A free weekend in the middle of June. June! Wow, how the months fly by -- and we definitely haven't yet done as much White Mountains hiking as I would have liked. So... New Hampshire it is. The plan is a blockbuster full-weekend four-peak outing, with the first day being mounts Whiteface and Passaconaway, in the southern Whites, and the second day north and east to the Carter Range.
We joined Caroline for this weekend's hikes. Our objectives aligned nicely: these four peaks were all on our 4000-footer to-do lists.
Caroline went down a little before us to secure a campspot at White Lake State Park, not far from the start of our Whiteface and Passaconaway hike. The weather was pleasant but a bit humid, and the forecast was a mixed bag. We would have to keep an eye on the sky throughout the weekend.
Eastern Mountain Homestead
We chose to do a loop hike that encompassed both Whiteface and Passaconaway. The trailhead for this loop hike is the Ferncroft Parking area, situated close to the sharp corner that highway NH113A makes as it skirts the southern White Mountains. The parking area is set amidst beautiful grassy fields. The land immediately surrounding the parking area is private, and one must walk through right-of-access points in order to get into the White Mountain National Forest and the trails. It is a beautiful, clear and warm morning.
From the open grassy fields, we can clearly see our first quarry: Whiteface Mountain. The route we are taking is called the Blueberry Ledges trail, and, according to the description, promises to be scenic and fun. From the parking area, we walk along some gravelly back roads (with directions to trails well-signed), to the start of the Blueberry Ledges trail.

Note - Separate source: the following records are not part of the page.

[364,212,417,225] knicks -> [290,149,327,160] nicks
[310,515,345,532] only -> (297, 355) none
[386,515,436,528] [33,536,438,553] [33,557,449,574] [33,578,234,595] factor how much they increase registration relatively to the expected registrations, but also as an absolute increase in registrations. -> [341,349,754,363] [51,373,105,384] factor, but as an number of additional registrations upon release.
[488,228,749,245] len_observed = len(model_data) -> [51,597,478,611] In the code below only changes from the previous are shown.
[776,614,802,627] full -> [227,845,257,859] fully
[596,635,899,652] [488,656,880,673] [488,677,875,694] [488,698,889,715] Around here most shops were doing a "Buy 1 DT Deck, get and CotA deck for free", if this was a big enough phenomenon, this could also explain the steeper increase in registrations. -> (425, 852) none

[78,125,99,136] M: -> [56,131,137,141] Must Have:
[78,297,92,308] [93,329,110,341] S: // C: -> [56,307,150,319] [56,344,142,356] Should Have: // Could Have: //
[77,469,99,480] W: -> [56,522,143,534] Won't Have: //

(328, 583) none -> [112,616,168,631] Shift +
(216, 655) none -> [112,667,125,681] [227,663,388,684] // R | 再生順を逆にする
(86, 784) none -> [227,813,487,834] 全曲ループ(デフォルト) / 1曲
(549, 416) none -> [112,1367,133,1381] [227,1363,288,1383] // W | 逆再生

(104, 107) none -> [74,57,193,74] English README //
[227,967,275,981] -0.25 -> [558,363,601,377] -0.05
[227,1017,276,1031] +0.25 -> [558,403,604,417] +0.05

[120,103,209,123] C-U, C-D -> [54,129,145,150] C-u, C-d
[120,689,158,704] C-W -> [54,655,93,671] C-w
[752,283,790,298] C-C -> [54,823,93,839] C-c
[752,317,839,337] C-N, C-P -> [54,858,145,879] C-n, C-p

The trail starts up quite gradually, and the going is easy. After a while, we start to emerge onto the 'ledges' of the Blueberry Ledges trail. These are more like open slabby areas than ledges, but still, they are pretty, and its nice to be able to have open space once in a while while hiking.
Along this section we meet a United States Forest Service Ranger, Karen. She is quite chatty and cheery, and becomes our hiking companion for the remainder of the ascent up Whiteface.
Blueberry Ledges trail sign
The upper part of the route becomes much steeper, with lots of fun rock steps, requiring scrambling. The route follows a narrowing ridge, and there are excellent lookouts from each side of the ridge as the trail winds its way up it. There are views to the sea of green to the low-land south, and there are views north to Passaconway (one of our objectives today) and to the distant Presidentials. Chocorua, a rocky open lower peak, is prominent to the east.